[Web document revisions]

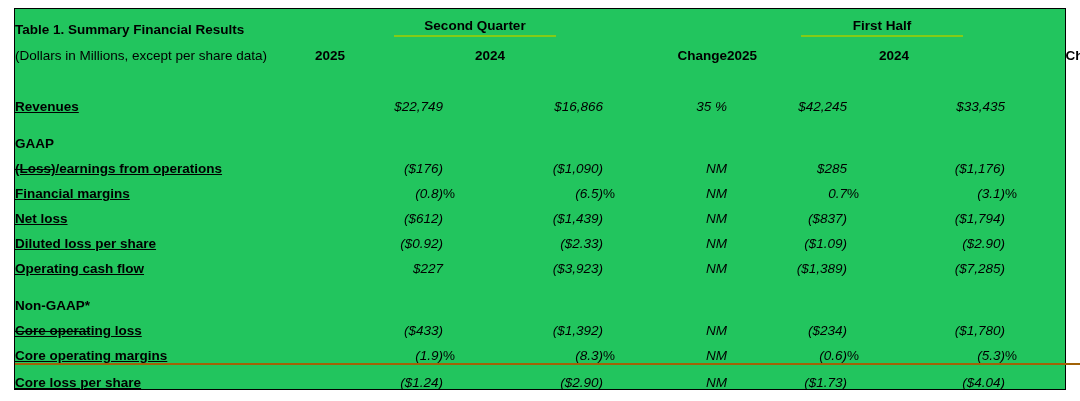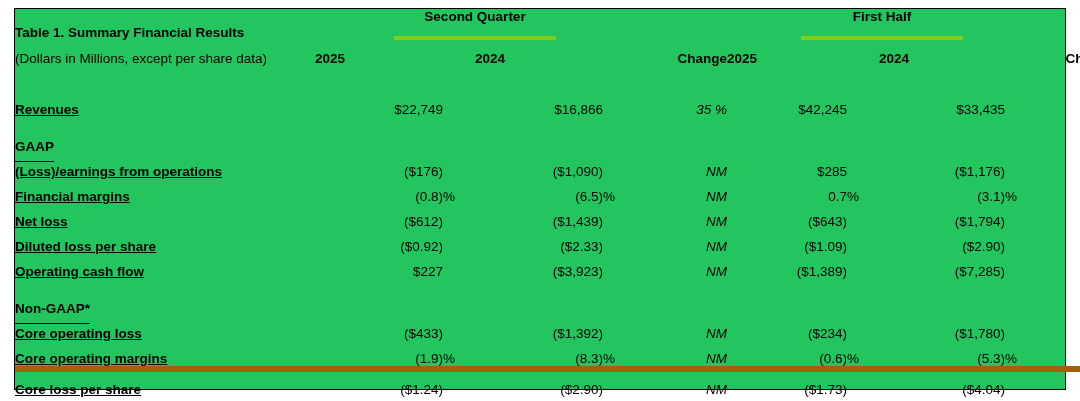"Second Quarter" .grouphdr .glabel { border-bottom: 4px solid #84cc16 -> 2px solid #84cc16; padding: 0 6px 12px 6px -> 0 6px 2px 6px }
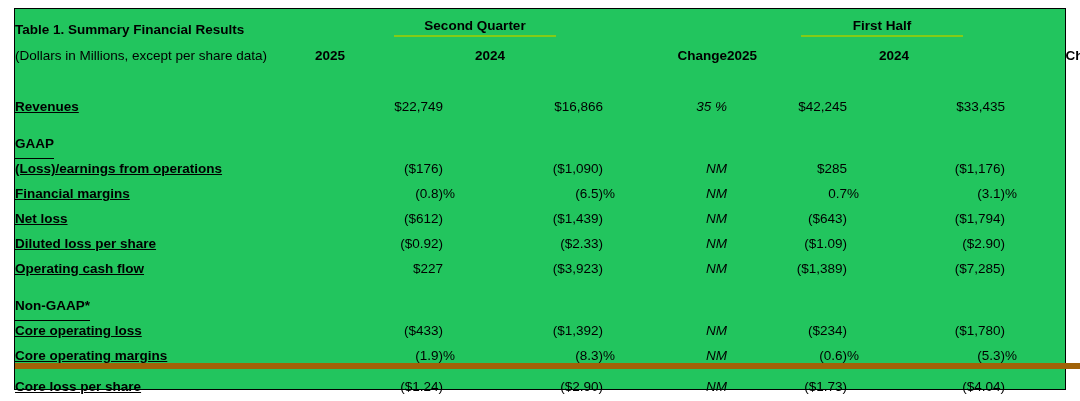"$22,749" .num { font-style: none -> italic }
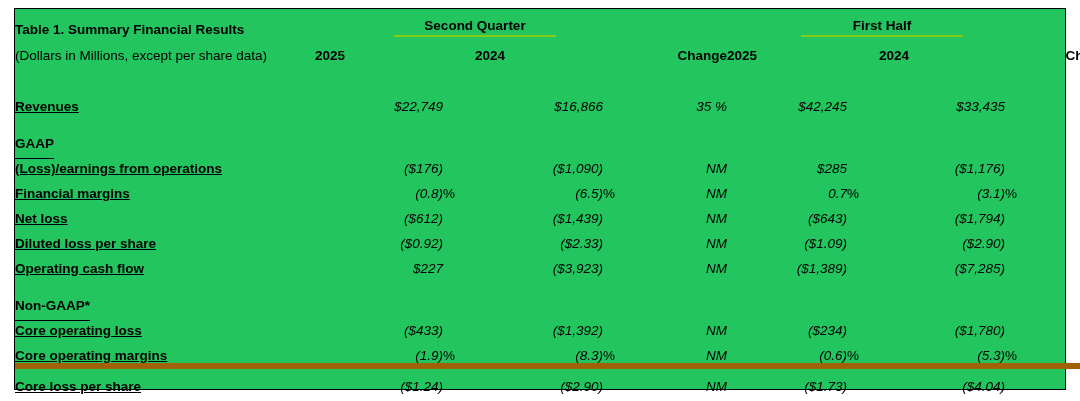"GAAP" .sect-label span { padding-bottom: 7px -> 18px }
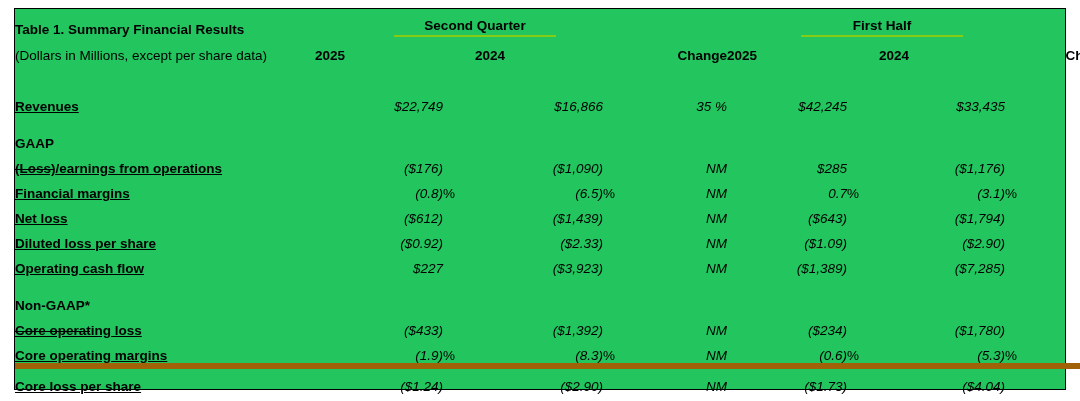"($643)" td.num { text: $643 -> $837 }
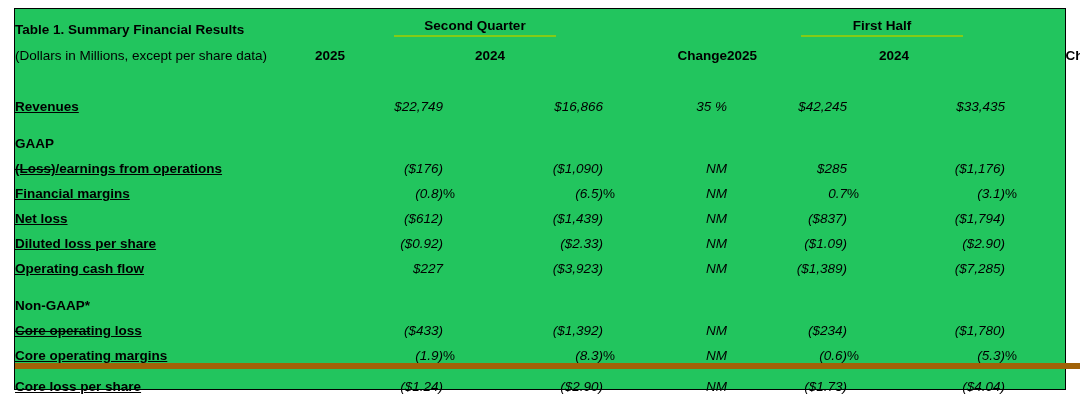"Core loss per share" .bottom-line td { border-top: 6px solid #a16207 -> 2px solid #a16207 }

Task requirements: After dropping the pictures, reproduce exactly the lines from the first line of the entries through the line containing "text: $643 ->", both included.

Answer space:
"Second Quarter" .grouphdr .glabel { border-bottom: 4px solid #84cc16 -> 2px solid #84cc16; padding: 0 6px 12px 6px -> 0 6px 2px 6px }
"$22,749" .num { font-style: none -> italic }
"GAAP" .sect-label span { padding-bottom: 7px -> 18px }
"($643)" td.num { text: $643 -> $837 }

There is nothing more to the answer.